Solo in 5 campioni la concentrazione di DEHP eccedeva il limite di
migrazione specifica fissato dalla Direttiva di 1,5 mg/kg con una media
di 3 mg/kg. Questi prodotti comprendevano pomodori, ortaggi all’olio
d’oliva e pesto con un contenuto di olio di circa il 40%. L’analisi
delle guarnizioni dei coperchi per la chiusura dei vasetti ha mostrato
assenza di ftalati e questo potrebbe suggerire che
la fonte di contaminazione da DEHP è l’olio d’oliva impiegato nella preparazione della conserva. Studi recenti hanno mostrato che il DEHP può essere presente nell’olio d’oliva come
probabile conseguenza dell’uso di materiali plastici durante le fasi del processo di produzione.
- Che implicazioni “pratiche” possono avere i risultati della sua ricerca? Che consigli possiamo dare ai cittadini e consumatori?

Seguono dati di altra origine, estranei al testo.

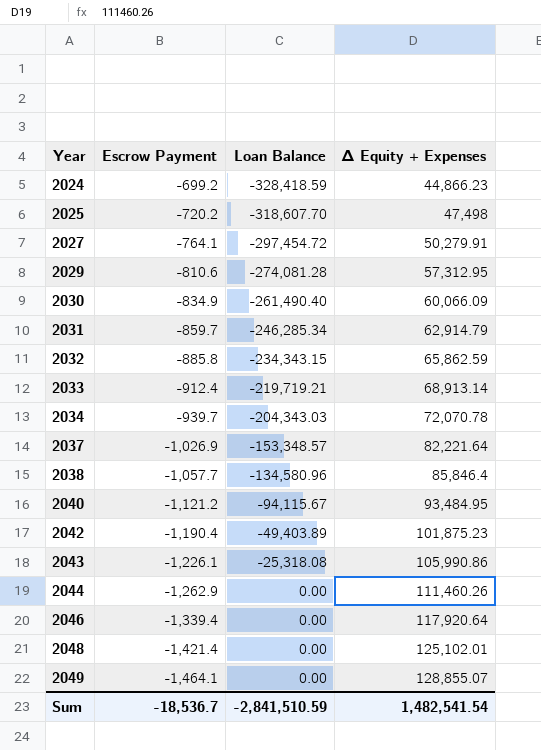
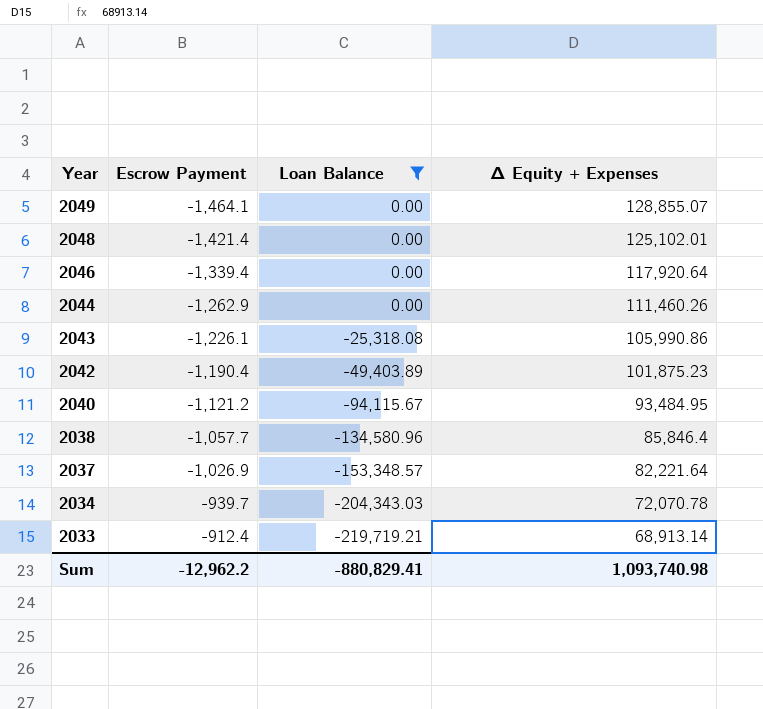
filter: none -> Loan Balance >= -219,719.21
row order: Year ascending -> Year descending
Sum | Escrow Payment: -18,536.7 -> -12,962.2
Sum | Loan Balance: -2,841,510.59 -> -880,829.41
Sum | Δ Equity + Expenses: 1,482,541.54 -> 1,093,740.98

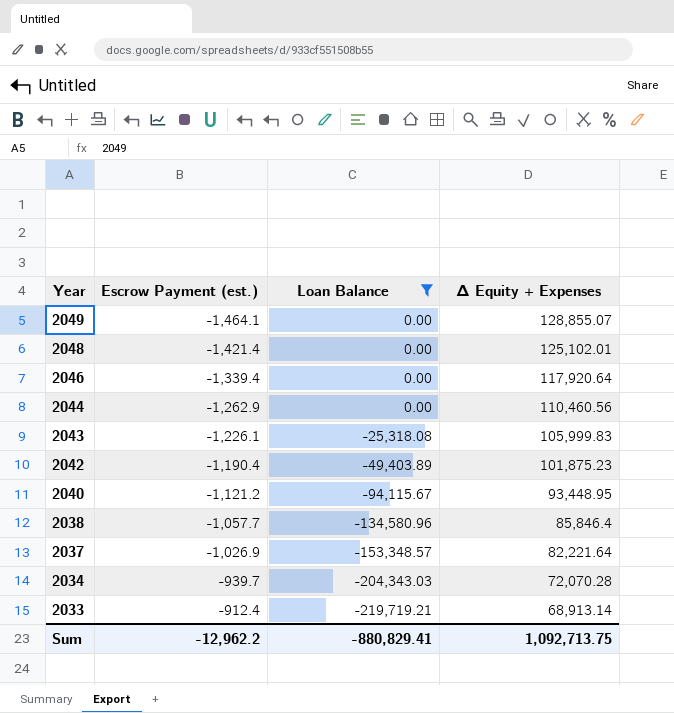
column name: Escrow Payment -> Escrow Payment (est.)
2044 | Δ Equity + Expenses: 111,460.26 -> 110,460.56
2043 | Δ Equity + Expenses: 105,990.86 -> 105,999.83
2040 | Δ Equity + Expenses: 93,484.95 -> 93,448.95
2034 | Δ Equity + Expenses: 72,070.78 -> 72,070.28
Sum | Δ Equity + Expenses: 1,093,740.98 -> 1,092,713.75

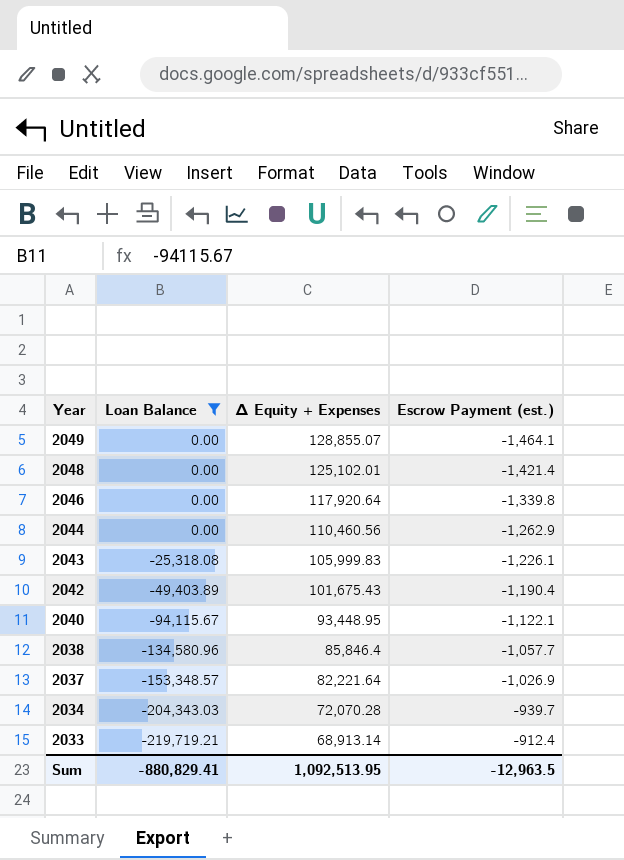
column Escrow Payment (est.) | position: 2 -> 4
2046 | Escrow Payment (est.): -1,339.4 -> -1,339.8
2042 | Δ Equity + Expenses: 101,875.23 -> 101,675.43
2040 | Escrow Payment (est.): -1,121.2 -> -1,122.1
Sum | Δ Equity + Expenses: 1,092,713.75 -> 1,092,513.95
Sum | Escrow Payment (est.): -12,962.2 -> -12,963.5

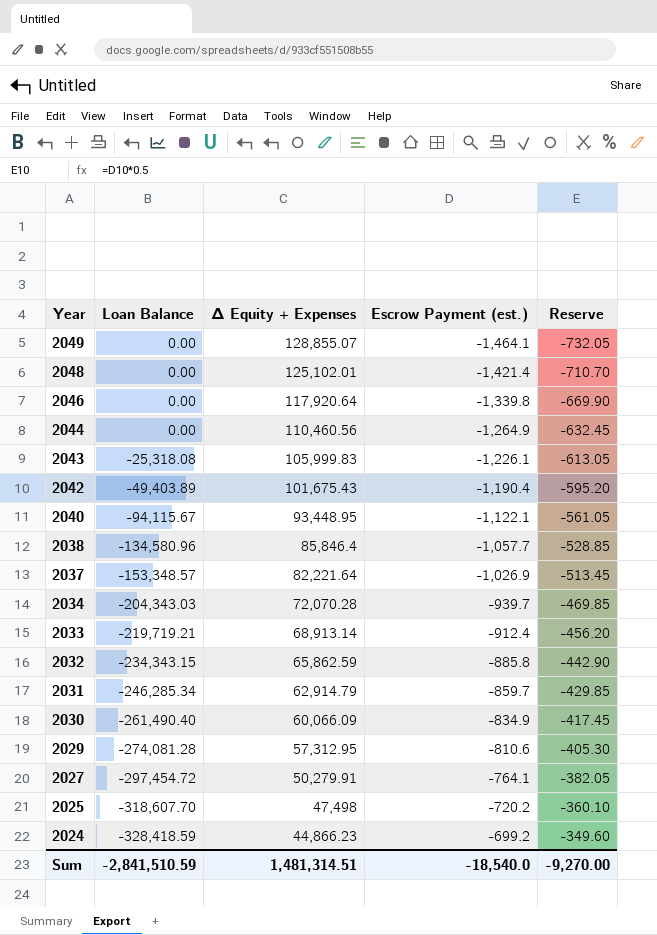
filter: Loan Balance >= -219,719.21 -> none
column Reserve | formula: none -> [Escrow Payment (est.)] * 0.5
2044 | Escrow Payment (est.): -1,262.9 -> -1,264.9
Sum | Loan Balance: -880,829.41 -> -2,841,510.59
Sum | Δ Equity + Expenses: 1,092,513.95 -> 1,481,314.51
Sum | Escrow Payment (est.): -12,963.5 -> -18,540.0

Le implicazioni pratiche riguardano la considerazione che la fonte
della contaminazione di un alimento contenente olio non necessariamente
deriva dalla cessione di molecole dall’imballaggio ma potrebbe essere un
ingrediente dell’alimento stesso.
I consigli che possiamo dare ai consumatori sono senz’altro legati
all’uso di oggetti o materiali di plastica, non adatti agli alimenti , nel conservare alimenti soprattutto se questi
contengono olio o grassi. Anche manipolare alimenti con guanti contenenti ftalati potrebbe portare ad una contaminazione degli alimenti stessi.